Un’architettura che asseconda la topografia.
L’approccio progettuale non ha voluto imporre una struttura estranea, ma ha scelto di assecondare e valorizzare la complessa conformazione collinare del sito.
Sfruttando i dislivelli naturali della zona, la passerella collega in modo continuo e accessibile il parcheggio antistante la palestra dell’ITI (a quota +4.50 m dal livello stradale) con il polo scolastico dell’IPSIA Ostilio Ricci (situato a valle, a quota -3.30 m).

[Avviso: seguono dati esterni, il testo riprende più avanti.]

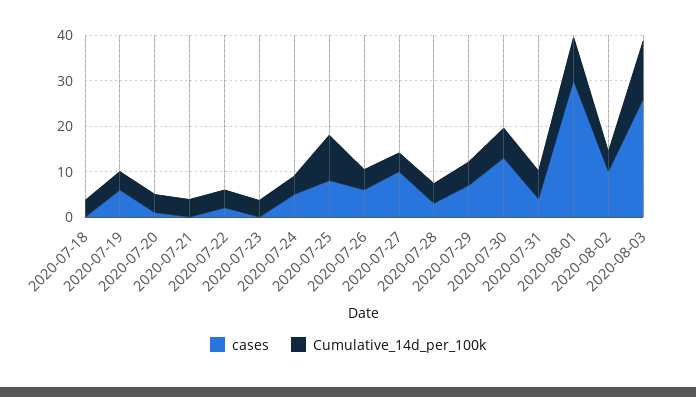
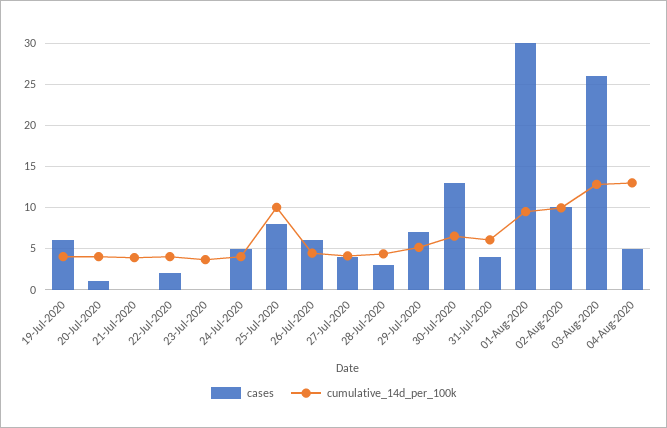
cases, 2020-07-18: 0 -> none
Cumulative_14d_per_100k, 2020-07-18: 4 -> none
cases, 2020-07-27: 10 -> 4
Cumulative_14d_per_100k, 2020-08-02: 4 -> 10
cases, 04-Aug-2020: none -> 5
Cumulative_14d_per_100k, 04-Aug-2020: none -> 13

La quota massima dell’impalcato si attesta a 5 metri sopra la strada, raccordandosi al parcheggio esistente tramite una rampa dolce che abbatte completamente le barriere architettoniche.
Lo sbarco sul lato opposto è gestito da un nodo verticale pulito e funzionale, composto da un corpo scala e da un ascensore panoramico protetto da un volume solido.
Ogni dettaglio della scala è stato studiato per eliminare angoli ciechi o sottoscala nascosti, garantendo la massima visibilità e sicurezza urbana in ogni momento del giorno.
Il disegno dei coni visivi e il dialogo con il territorio.
La passerella non è solo uno strumento funzionale, ma si configura come un vero e proprio belvedere urbano.
La pianta della struttura è definita da una linea spezzata i cui angoli non sono casuali, ma seguono precisi coni visivi verso il paesaggio circostante: in direzione di discesa, lo sguardo del pedone viene guidato e proiettato verso l’orizzonte, dove le colline fermane degradano dolcemente verso il mare Adriatico; in direzione di salita, il percorso invita a lasciare il mare alle spalle per inquadrare la spina della città storica, offrendo una vista privilegiata che culmina con il profilo del Duomo e del Parco delle Rimembranze.
Trasparenze cromatiche e materiche: l’effetto Corten.
Dal punto di vista materico e dell’impatto visivo, l’intervento ricerca un’assoluta continuità costruttiva con l’ambiente sia naturale che antropizzato.
La passerella, realizzata con orditura in acciaio, è definita da un parapetto geometrico composto da una fitta sequenza di elementi verticali in acciaio con finitura tipo Corten.
Questa scelta genera un suggestivo effetto ottico dinamico per chi osserva la struttura dalla strada o in movimento: a seconda dell’angolo di visuale e dell’inclinazione del percorso, il parapetto sembra quasi smaterializzarsi come una leggera ringhiera che lascia intravedere le sagome dei pedoni, oppure si percepisce come una superficie solida, materica e continua.
A fare da contrappunto, il volume dell’ascensore è rivestito con una tonalità verde rame, che richiama cromaticamente le tonalità della vegetazione e delle alberature storiche che circondano il sito, camuffando l’innesto della struttura nel paesaggio.